- _Exercise objective_
Scan the entries and copy each line where the word "pepper" is present.
----- Exercise input -----
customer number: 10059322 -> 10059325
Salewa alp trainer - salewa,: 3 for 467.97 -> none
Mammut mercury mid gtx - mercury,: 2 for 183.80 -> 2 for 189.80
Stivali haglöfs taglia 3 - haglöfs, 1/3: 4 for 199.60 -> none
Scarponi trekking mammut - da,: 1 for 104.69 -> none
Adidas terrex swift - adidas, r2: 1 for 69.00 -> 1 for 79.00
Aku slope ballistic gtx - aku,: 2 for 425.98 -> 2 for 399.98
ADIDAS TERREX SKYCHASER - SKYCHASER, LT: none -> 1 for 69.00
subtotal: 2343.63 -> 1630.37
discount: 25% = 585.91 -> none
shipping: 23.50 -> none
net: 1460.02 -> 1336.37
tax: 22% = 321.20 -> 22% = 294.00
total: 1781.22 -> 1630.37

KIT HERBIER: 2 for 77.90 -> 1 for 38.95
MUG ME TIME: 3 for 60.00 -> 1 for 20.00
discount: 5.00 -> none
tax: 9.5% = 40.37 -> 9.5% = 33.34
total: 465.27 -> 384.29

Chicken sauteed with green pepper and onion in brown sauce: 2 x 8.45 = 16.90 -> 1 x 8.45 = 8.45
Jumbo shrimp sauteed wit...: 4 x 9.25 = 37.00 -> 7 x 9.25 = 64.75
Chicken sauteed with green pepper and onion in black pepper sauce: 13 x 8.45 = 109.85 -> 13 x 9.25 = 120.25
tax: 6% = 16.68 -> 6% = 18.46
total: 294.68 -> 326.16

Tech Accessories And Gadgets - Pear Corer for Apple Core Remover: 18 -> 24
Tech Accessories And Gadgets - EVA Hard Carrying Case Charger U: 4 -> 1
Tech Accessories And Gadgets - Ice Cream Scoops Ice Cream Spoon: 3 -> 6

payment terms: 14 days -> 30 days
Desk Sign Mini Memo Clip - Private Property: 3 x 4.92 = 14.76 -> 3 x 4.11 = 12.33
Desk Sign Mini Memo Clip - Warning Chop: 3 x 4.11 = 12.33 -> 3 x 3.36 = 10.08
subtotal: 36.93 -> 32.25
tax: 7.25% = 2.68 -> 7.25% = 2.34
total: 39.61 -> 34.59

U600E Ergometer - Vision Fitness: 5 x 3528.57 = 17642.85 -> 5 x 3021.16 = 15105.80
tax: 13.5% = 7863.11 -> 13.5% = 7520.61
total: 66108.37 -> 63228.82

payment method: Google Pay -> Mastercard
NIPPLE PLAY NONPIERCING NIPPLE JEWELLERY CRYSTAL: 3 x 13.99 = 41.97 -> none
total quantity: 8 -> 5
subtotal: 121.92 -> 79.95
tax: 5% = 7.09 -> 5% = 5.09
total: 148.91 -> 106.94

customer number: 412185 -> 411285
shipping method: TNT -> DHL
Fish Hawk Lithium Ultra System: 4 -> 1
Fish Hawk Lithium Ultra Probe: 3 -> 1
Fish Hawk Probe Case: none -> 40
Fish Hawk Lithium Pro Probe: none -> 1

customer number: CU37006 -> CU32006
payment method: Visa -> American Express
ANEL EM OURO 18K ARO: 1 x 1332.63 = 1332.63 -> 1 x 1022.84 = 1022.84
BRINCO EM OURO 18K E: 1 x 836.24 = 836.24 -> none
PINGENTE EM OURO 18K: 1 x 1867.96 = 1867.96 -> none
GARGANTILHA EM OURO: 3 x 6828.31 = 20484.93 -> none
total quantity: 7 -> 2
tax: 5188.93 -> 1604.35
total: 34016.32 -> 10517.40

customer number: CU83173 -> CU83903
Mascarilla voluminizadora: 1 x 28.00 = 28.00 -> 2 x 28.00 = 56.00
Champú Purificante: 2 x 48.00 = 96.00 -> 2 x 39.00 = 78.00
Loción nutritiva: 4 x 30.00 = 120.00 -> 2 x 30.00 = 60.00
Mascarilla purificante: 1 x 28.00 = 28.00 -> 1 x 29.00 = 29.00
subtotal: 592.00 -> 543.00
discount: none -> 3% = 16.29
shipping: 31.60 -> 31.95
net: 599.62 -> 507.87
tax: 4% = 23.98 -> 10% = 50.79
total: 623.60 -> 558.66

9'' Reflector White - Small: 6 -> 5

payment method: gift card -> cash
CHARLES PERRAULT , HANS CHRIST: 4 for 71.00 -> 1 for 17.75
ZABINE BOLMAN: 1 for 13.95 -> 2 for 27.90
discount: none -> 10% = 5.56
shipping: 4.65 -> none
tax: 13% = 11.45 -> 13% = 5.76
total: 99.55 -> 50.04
-----
- _Reply to the exercise_
Chicken sauteed with green pepper and onion in brown sauce: 2 x 8.45 = 16.90 -> 1 x 8.45 = 8.45
Chicken sauteed with green pepper and onion in black pepper sauce: 13 x 8.45 = 109.85 -> 13 x 9.25 = 120.25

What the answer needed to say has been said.